▶ PROBLEM TO WORK ON:
Copy, in full, each line of the material that holds the word "padding".
◆ ◆ ◆ ◆
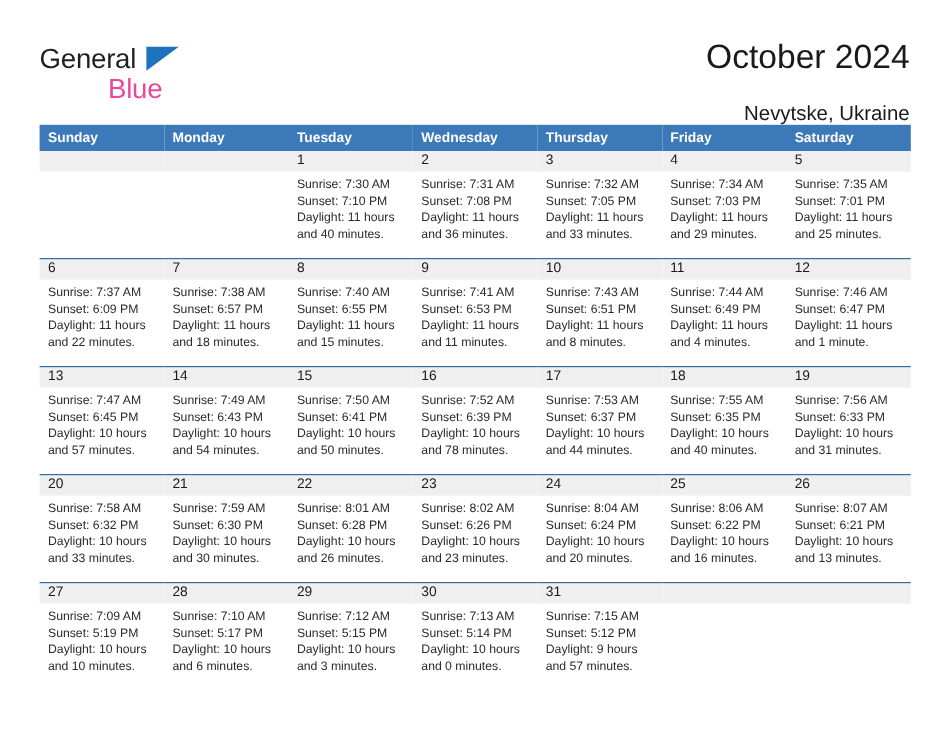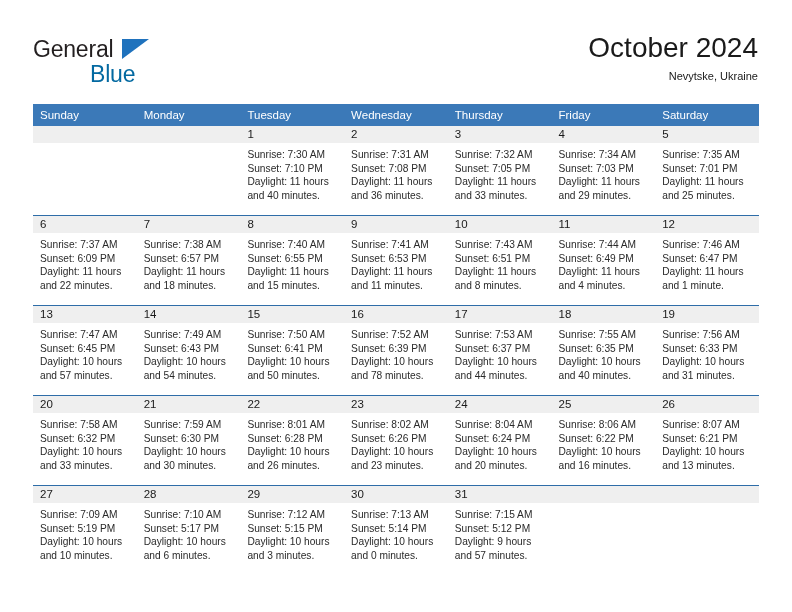--- a/index.html
+++ b/index.html
@@ -58,59 +58,59 @@
     height: 0;
     border-left: 27px solid #1f72bd;
     border-bottom: 20px solid transparent;
   }
   .brand-blue {
     position: absolute;
     left: 57px;
     top: 25px;
     font-size: 23px;
     letter-spacing: -0.2px;
-    color: #0369a1;
+    color: #ec4899;
     font-family: "Liberation Sans", sans-serif;
   }
   .title-block {
     position: absolute;
     right: 34px;
     top: 32px;
     text-align: right;
   }
   .cal-title {
     font-size: 28px;
     color: #1a1a1a;
     line-height: 32px;
     white-space: nowrap;
   }
   .cal-subtitle {
-    font-size: 11px;
+    font-size: 17px;
     color: #1a1a1a;
     line-height: 22px;
-    margin-top: 1px;
+    margin-top: 20px;
     white-space: nowrap;
   }
 
   
   .calendar {
     position: absolute;
     left: 33px;
     top: 104px;
     width: 726px;
     border-collapse: collapse;
     table-layout: fixed;
   }
   .calendar col { width: 103.71px; }
 
   .calendar thead th {
     background: #3b79b8;
     color: #ffffff;
     font-size: 11.5px;
-    font-weight: normal;
+    font-weight: bold;
     text-align: left;
     padding: 5px 0 5px 7px;
     height: 12px;
     border: none;
   }
 
   .calendar tbody tr.week-row > td {
     vertical-align: top;
     padding: 0;
     height: 89px;

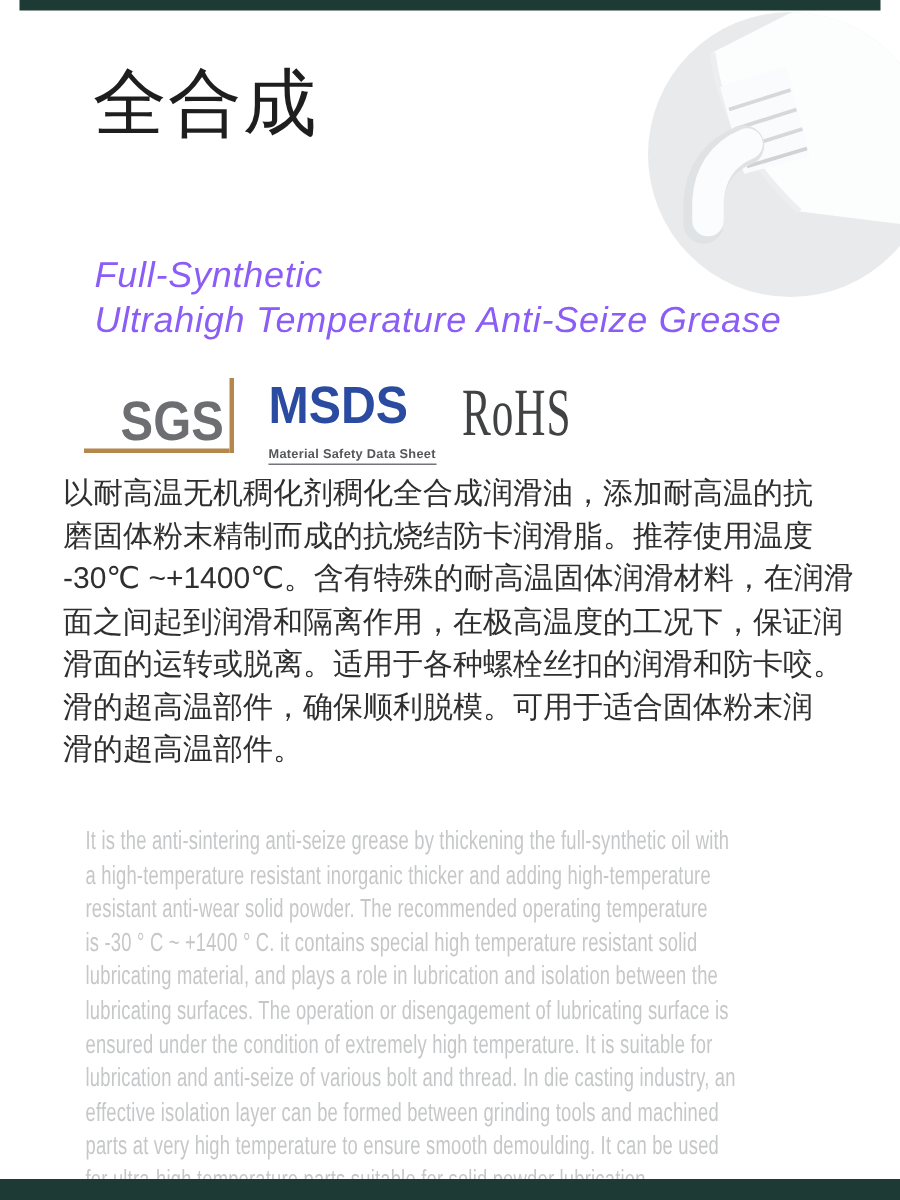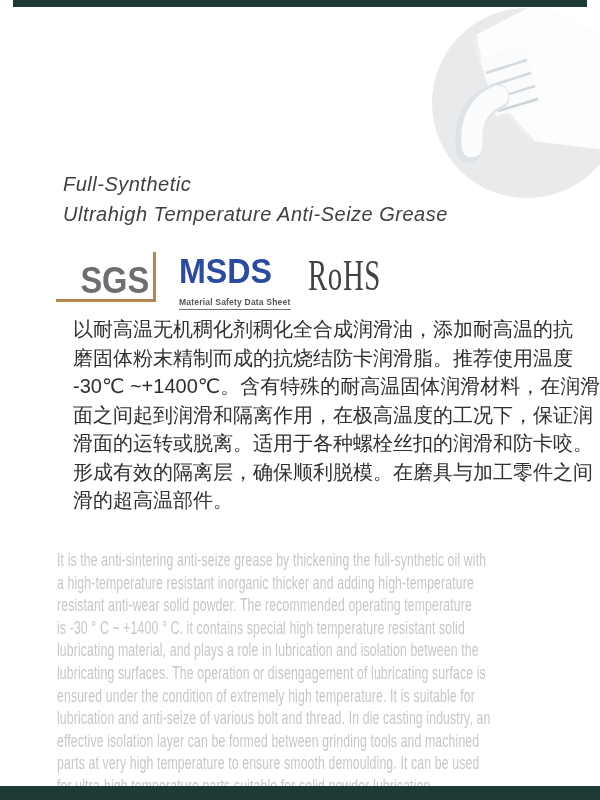--- a/index.html
+++ b/index.html
@@ -7,38 +7,38 @@
         font-family:"Liberation Sans","DejaVu Sans",sans-serif;}
   .bar{position:absolute;background:#1d3a34;}
   .bar-top{left:13px;top:0;width:574px;height:7px;}
   .bar-bottom{left:0;top:786px;width:600px;height:14px;}
 
   .title-zh1{position:absolute;left:62px;top:42px;font-size:49px;line-height:54px;
              font-weight:500;color:#1e1e1e;letter-spacing:1px;white-space:nowrap;}
   .title-zh2{position:absolute;left:62px;top:98px;font-size:47px;line-height:54px;
              font-weight:700;color:#a82e6a;letter-spacing:1px;white-space:nowrap;}
   .subtitle{position:absolute;left:63px;top:169px;font-style:italic;font-weight:500;
-            font-size:20px;line-height:30px;color:#404040;letter-spacing:0.5px;}
+            font-size:24px;line-height:30px;color:#8b5cf6;letter-spacing:0.5px;}
 
   .logos{position:absolute;left:0;top:0;width:600px;height:0;}
   .sgs{position:absolute;left:56px;top:252px;width:100px;height:50px;}
   .sgs-text{position:absolute;right:7px;bottom:3px;font-size:37px;line-height:37px;
             font-weight:800;color:#6d6e71;transform:scaleX(0.88);transform-origin:right bottom;}
   .sgs-hline{position:absolute;left:0;bottom:0;width:97px;height:3px;background:#b5874d;}
   .sgs-vline{position:absolute;right:0;top:0;bottom:0;width:3px;background:#b5874d;}
   .msds{position:absolute;left:179px;top:255px;width:112px;}
   .msds-text{font-size:35px;line-height:32px;font-weight:800;color:#2b4ba0;
              transform:scaleX(0.92);transform-origin:left;white-space:nowrap;}
   .msds-sub{margin-top:10px;padding-bottom:2px;border-bottom:1.5px solid #74757a;
             font-size:8.5px;font-weight:700;color:#55565a;letter-spacing:0.2px;white-space:nowrap;}
   .rohs{position:absolute;left:308px;top:250px;font-family:"Liberation Serif","DejaVu Serif",serif;
         font-size:45px;line-height:50px;color:#414243;white-space:nowrap;
         transform:scale(0.64,1);transform-origin:left top;letter-spacing:1px;}
 
-  .zh-para{position:absolute;left:73px;top:315px;width:510px;color:#2f2f30;}
+  .zh-para{position:absolute;left:42px;top:315px;width:510px;color:#2f2f30;}
   .zh-line{font-size:20px;line-height:28.5px;white-space:nowrap;letter-spacing:0;}
   .en-para{position:absolute;left:57px;top:549px;width:740px;color:#c6c7c8;
            transform:scaleX(0.7);transform-origin:left top;}
   .en-line{font-size:17.5px;line-height:22.6px;white-space:nowrap;letter-spacing:0.2px;}
 
   .photo{position:absolute;left:420px;top:0;}
 </style>
 </head>
 <body>
 
@@ -59,20 +59,21 @@
       <polygon points="60,58 104,44 120,104 76,116" fill="#fafbfc"></polygon>
       <path d="M 66 73 L 107 60" stroke="#d5d9db" stroke-width="2.5" fill="none"></path>
       <path d="M 70 86 L 111 73" stroke="#d5d9db" stroke-width="2.5" fill="none"></path>
       <path d="M 74 99 L 115 86" stroke="#d5d9db" stroke-width="2.5" fill="none"></path>
       <path d="M 78 111 L 118 99" stroke="#cfd3d6" stroke-width="2.5" fill="none"></path>
       <path d="M 76 97 C 58 104 50 118 49 135 L 49 149" fill="none" stroke="#e0e3e5" stroke-width="27" stroke-linecap="round"></path>
       <path d="M 78 96 C 61 103 53 117 52 134 L 52 147" fill="none" stroke="#fbfcfd" stroke-width="21" stroke-linecap="round"></path>
     </g>
   </svg>
 
+  <div class="title-zh1">全合成</div>
 
   <div class="subtitle">
     <div>Full-Synthetic</div>
     <div>Ultrahigh Temperature Anti-Seize Grease</div>
   </div>
 
   <div class="logos">
     <div class="sgs">
       <span class="sgs-text">SGS</span>
       <span class="sgs-hline"></span>
@@ -84,21 +85,21 @@
     </div>
     <div class="rohs">RoHS</div>
   </div>
 
   <div class="zh-para">
     <div class="zh-line">以耐高温无机稠化剂稠化全合成润滑油，添加耐高温的抗</div>
     <div class="zh-line">磨固体粉末精制而成的抗烧结防卡润滑脂。推荐使用温度</div>
     <div class="zh-line">-30℃ ~+1400℃。含有特殊的耐高温固体润滑材料，在润滑</div>
     <div class="zh-line">面之间起到润滑和隔离作用，在极高温度的工况下，保证润</div>
     <div class="zh-line">滑面的运转或脱离。适用于各种螺栓丝扣的润滑和防卡咬。</div>
-    <div class="zh-line">形成有效的隔离层，确保顺利脱模。在磨具与加工零件之间</div>
+    <div class="zh-line">滑的超高温部件，确保顺利脱模。可用于适合固体粉末润</div>
     <div class="zh-line">滑的超高温部件。</div>
   </div>
 
   <div class="en-para">
     <div class="en-line">It is the anti-sintering anti-seize grease by thickening the full-synthetic oil with</div>
     <div class="en-line">a high-temperature resistant inorganic thicker and adding high-temperature</div>
     <div class="en-line">resistant anti-wear solid powder. The recommended operating temperature</div>
     <div class="en-line">is -30 ° C ~ +1400 ° C. it contains special high temperature resistant solid</div>
     <div class="en-line">lubricating material, and plays a role in lubrication and isolation between the</div>
     <div class="en-line">lubricating surfaces. The operation or disengagement of lubricating surface is</div>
◆ ◆ ◆ ◆
▶ ANSWER SECTION:
     padding: 5px 0 5px 7px;
     padding: 0;
   .msds-sub{margin-top:10px;padding-bottom:2px;border-bottom:1.5px solid #74757a;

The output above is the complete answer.